Question

If the sum of the root of the quadratic equation $\dfrac{1}{{x + p}} + \dfrac{1}{{x + q}} = \dfrac{1}{r}$ is zero. Show that the product of the root is $ - \dfrac{{{p^2} + {q^2}}}{2}$.

Answer 1

Hint: We can make the equation to the form of $a{x^2} + bx + c = 0$ by cross multiplication and rearranging. Then we can find the sum of the roots using the formula \[\dfrac{{ - b}}{a}\] and equate it to zero. Then we can find the product of the roots using the formula \[\dfrac{c}{a}\]. Then by making proper substitution from the 1st equation, we can eliminate r and get the required solution.
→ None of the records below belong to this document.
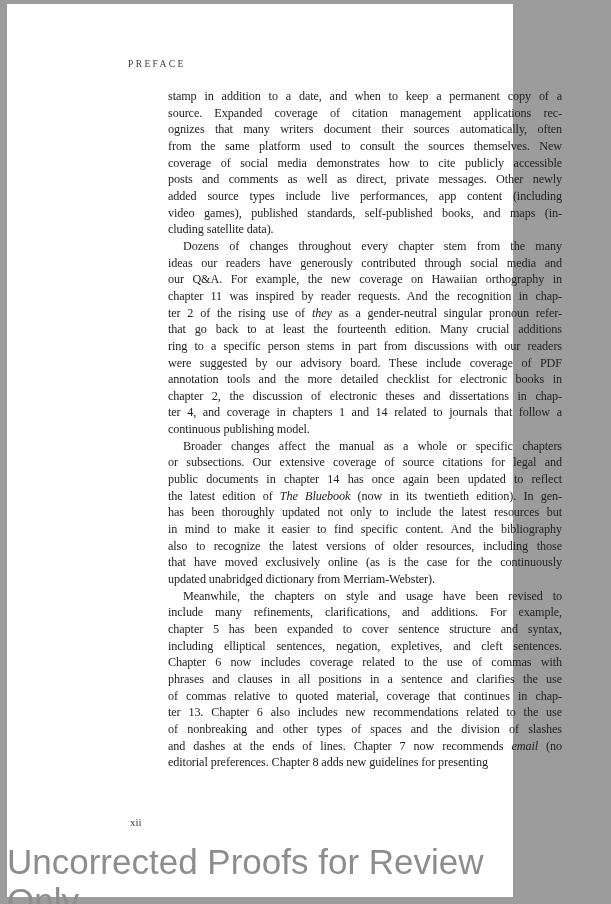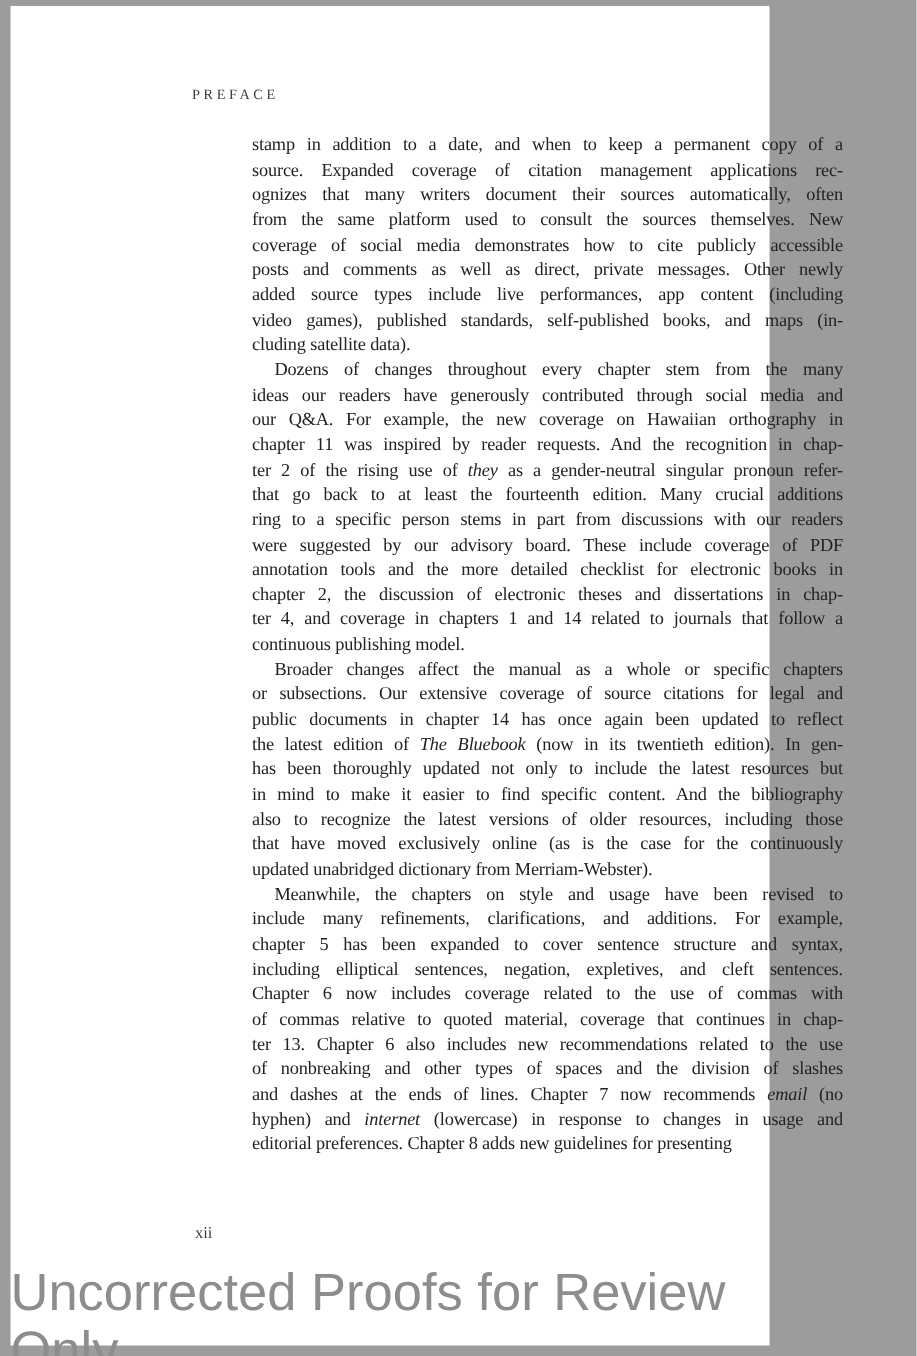"phrases and clauses in all" div.line { html: none -> <div><span>phrases and clauses in all positions in a sentence and clarifies the use</span></div> }
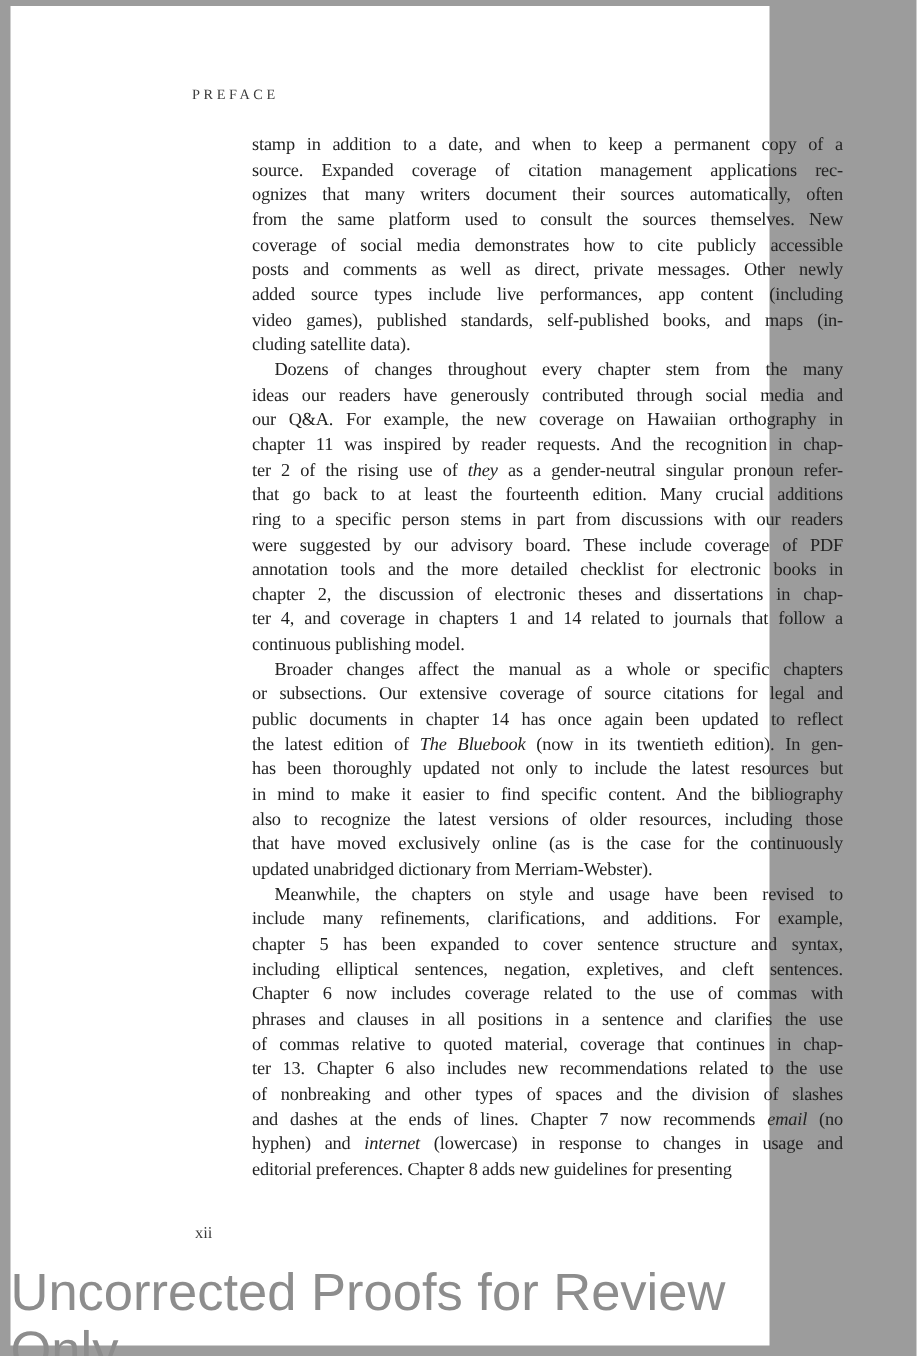"hyphen) and internet (lowercase) in" div.line { html: <div><span>hyphen) and </span><em>internet</em><span> (lowercase) in response to changes in usage and</span></div> -> none }
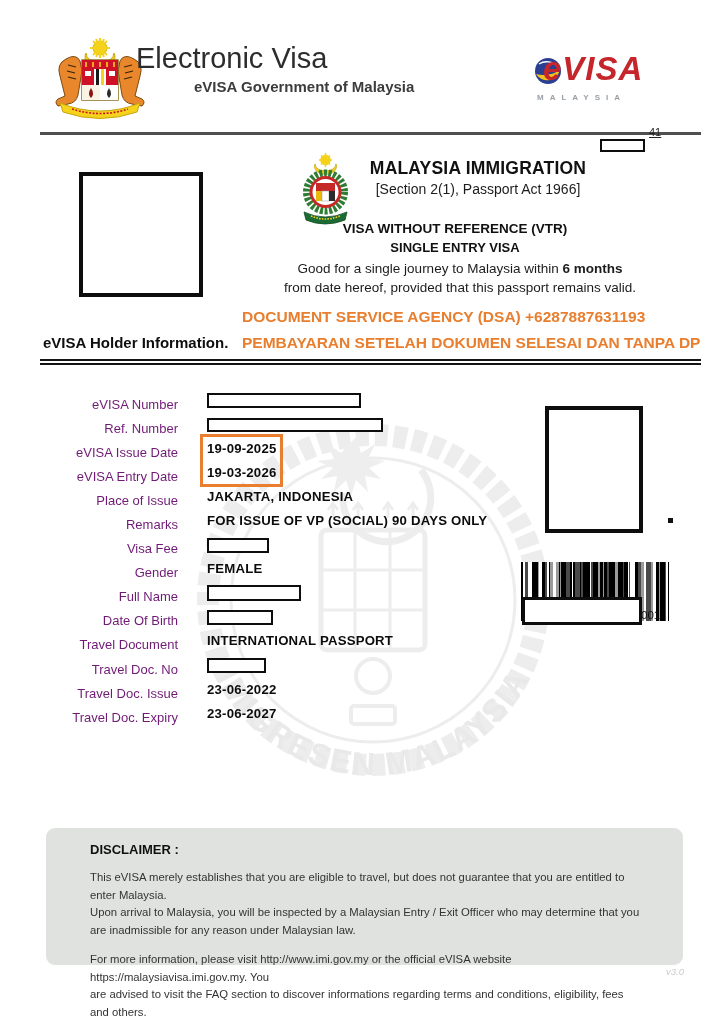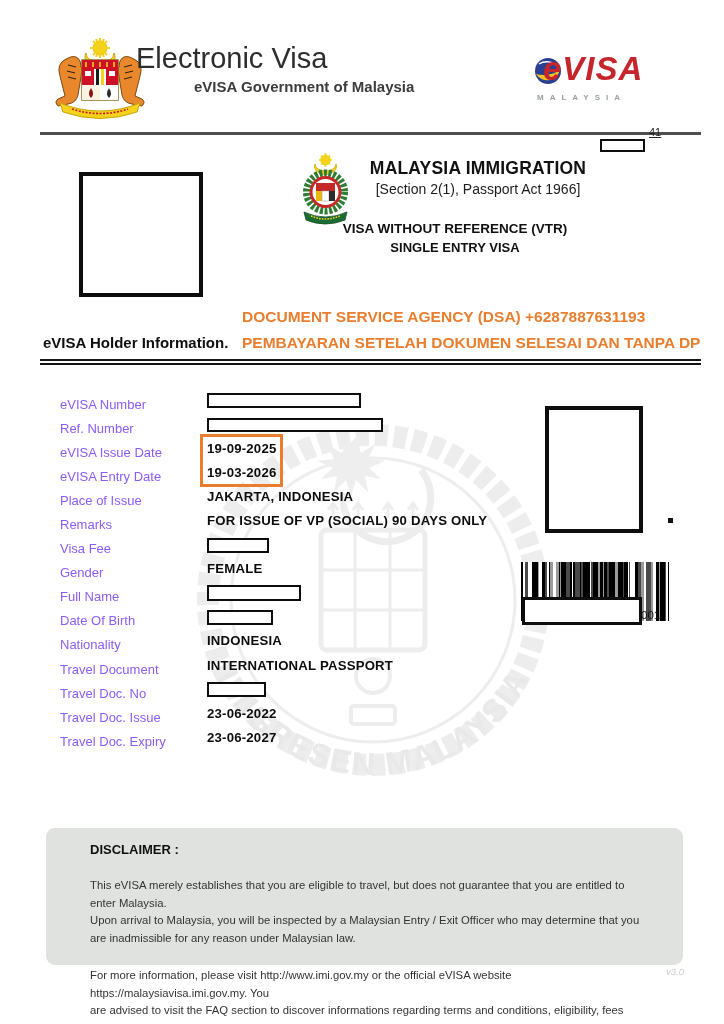"Good for a single journey" div.abs { html: none -> <div> <span>Good for a single journey to Malaysia within </span><b>6 months</b><br> <span>from date hereof, provided that this passport remains valid.</span> </div> }
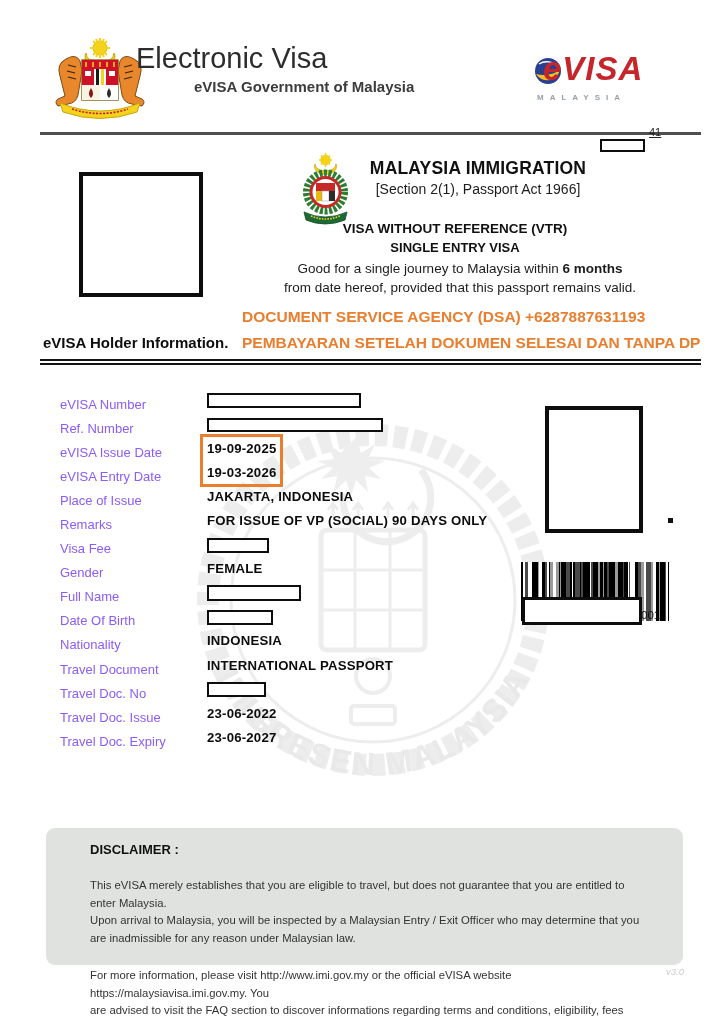"eVISA Number" .flabel { color: #8b5cf6 -> #701a75; text-align: none -> right }
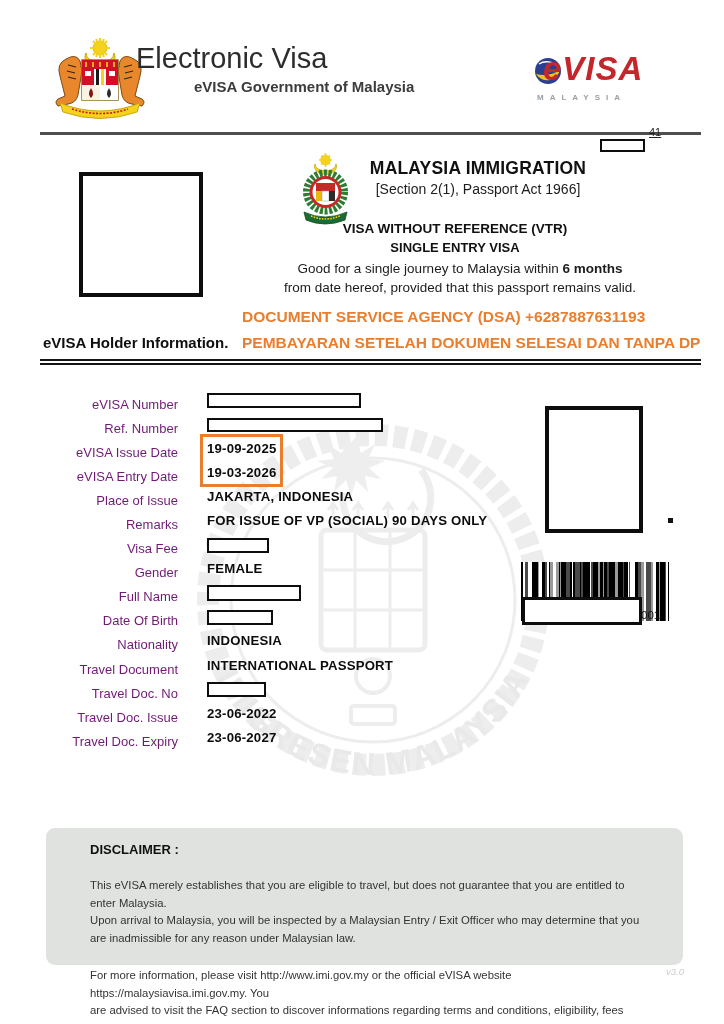"Nationality" div.frow { html: <div> <div>Nationality</div> <div>INDONESIA</div> </div> -> none }
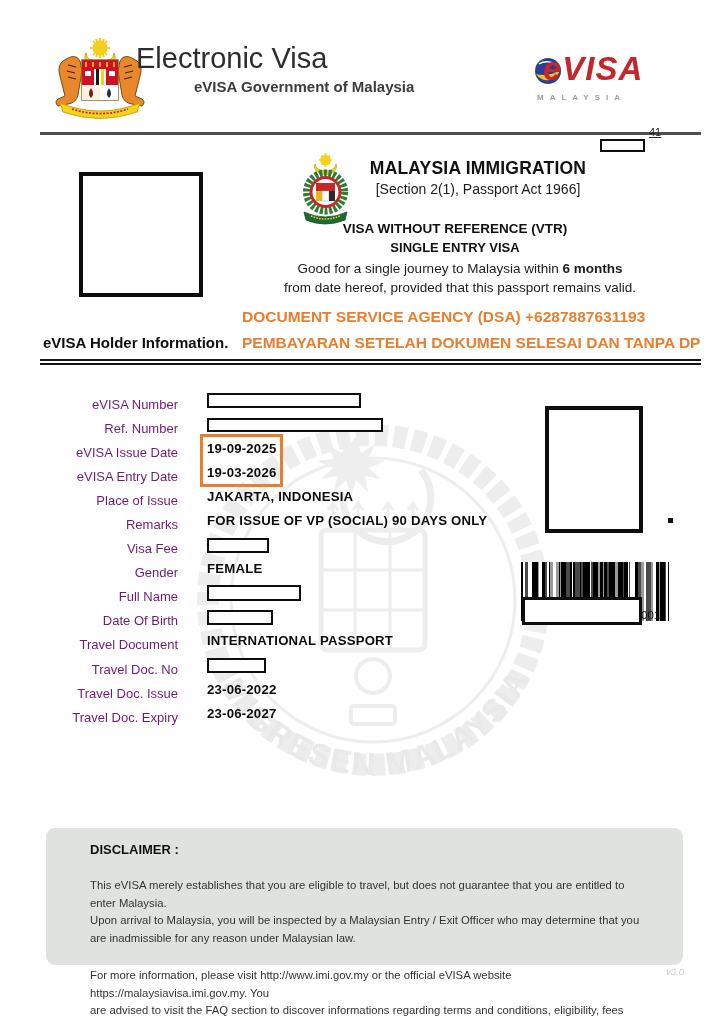"This eVISA merely establishes that" .disc-p { margin-top: 20px -> 12px }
Complete step-by-step answer:
We have the equation $\dfrac{1}{{x + p}} + \dfrac{1}{{x + q}} = \dfrac{1}{r}$.
We can cross multiply the terms of LHS and take their sum.
$ \Rightarrow \dfrac{{x + q + x + p}}{{\left( {x + p} \right)\left( {x + q} \right)}} = \dfrac{1}{r}$
On simplification, we get,
 $ \Rightarrow \dfrac{{2x + q + p}}{{{x^2} + px + qx + pq}} = \dfrac{1}{r}$
On cross multiplication, we get,
$ \Rightarrow r\left( {2x + q + p} \right) = 1\left( {{x^2} + px + qx + pq} \right)$
On expanding the brackets, we get,
$ \Rightarrow 2xr + qr + pr = {x^2} + px + qx + pq$
On rearranging, we get,
$ \Rightarrow {x^2} + px + qx - 2xr + pq - qr - pr = 0$
We can make the above equation to the form $a{x^2} + bx + c = 0$
$ \Rightarrow {x^2} + \left( {p + q - 2r} \right)x + \left( {pq - qr - pr} \right) = 0$
Here,$a = 1$, $b = p + q - 2r$and $c = pq - qr - pr$
The sum of the roots is given by \[\dfrac{{ - b}}{a}\].
$ \Rightarrow S = \dfrac{{ - b}}{a}$
On substituting the values, we get,
$ \Rightarrow S = \dfrac{{ - \left( {p + q - 2r} \right)}}{1}$
It is given that the sum of the root is zero.
$ \Rightarrow - p - q + 2r = 0$
On rearranging, we get,
$ \Rightarrow 2r = p + q$
On dividing throughout with 2, we get,
$ \Rightarrow r = \dfrac{{p + q}}{2}$ … (1)
We know that the product of the roots is given by \[\dfrac{c}{a}\].
$ \Rightarrow {\text{P = }}\dfrac{c}{a}$
On substituting the values, we get,
$ \Rightarrow {\text{P = }}\dfrac{{pq - qr - pr}}{1}$
On simplification, we get,
$ \Rightarrow {\text{P = }}pq - \left( {p + q} \right)r$
On substituting value of r from equation (1), we get,
$ \Rightarrow {\text{P = }}pq - \left( {p + q} \right) \times \dfrac{{p + q}}{2}$
On rearranging, we get,
\[ \Rightarrow {\text{P = }}\dfrac{{2pq - {{\left( {p + q} \right)}^2}}}{2}\]
We can expand the square using the algebraic identity ${\left( {a + b} \right)^2} = {a^2} + {b^2} + 2ab$, we get,
\[ \Rightarrow {\text{P = }}\dfrac{{2pq - \left( {{p^2} + {q^2} + 2pq} \right)}}{2}\]
On further calculations, we get,
\[ \Rightarrow {\text{P = }}\dfrac{{ - \left( {{p^2} + {q^2}} \right)}}{2}\]
Therefore, the product of the roots is \[\dfrac{{ - \left( {{p^2} + {q^2}} \right)}}{2}\].
Hence proved.

Note: A quadratic equation can have a maximum of 2 roots. The standard form of a quadratic equation is given by $a{x^2} + bx + c = 0$. For a quadratic equation in this form, the sum of the roots is given by \[\dfrac{{ - b}}{a}\] and the product of the root is given by \[\dfrac{c}{a}\]. We need to convert a quadratic equation to its standard form for finding the roots or values related to roots. We must eliminate the term r using equation (1) as there is no r in any of the options. We must take care of the negative signs while rearranging and simplifying.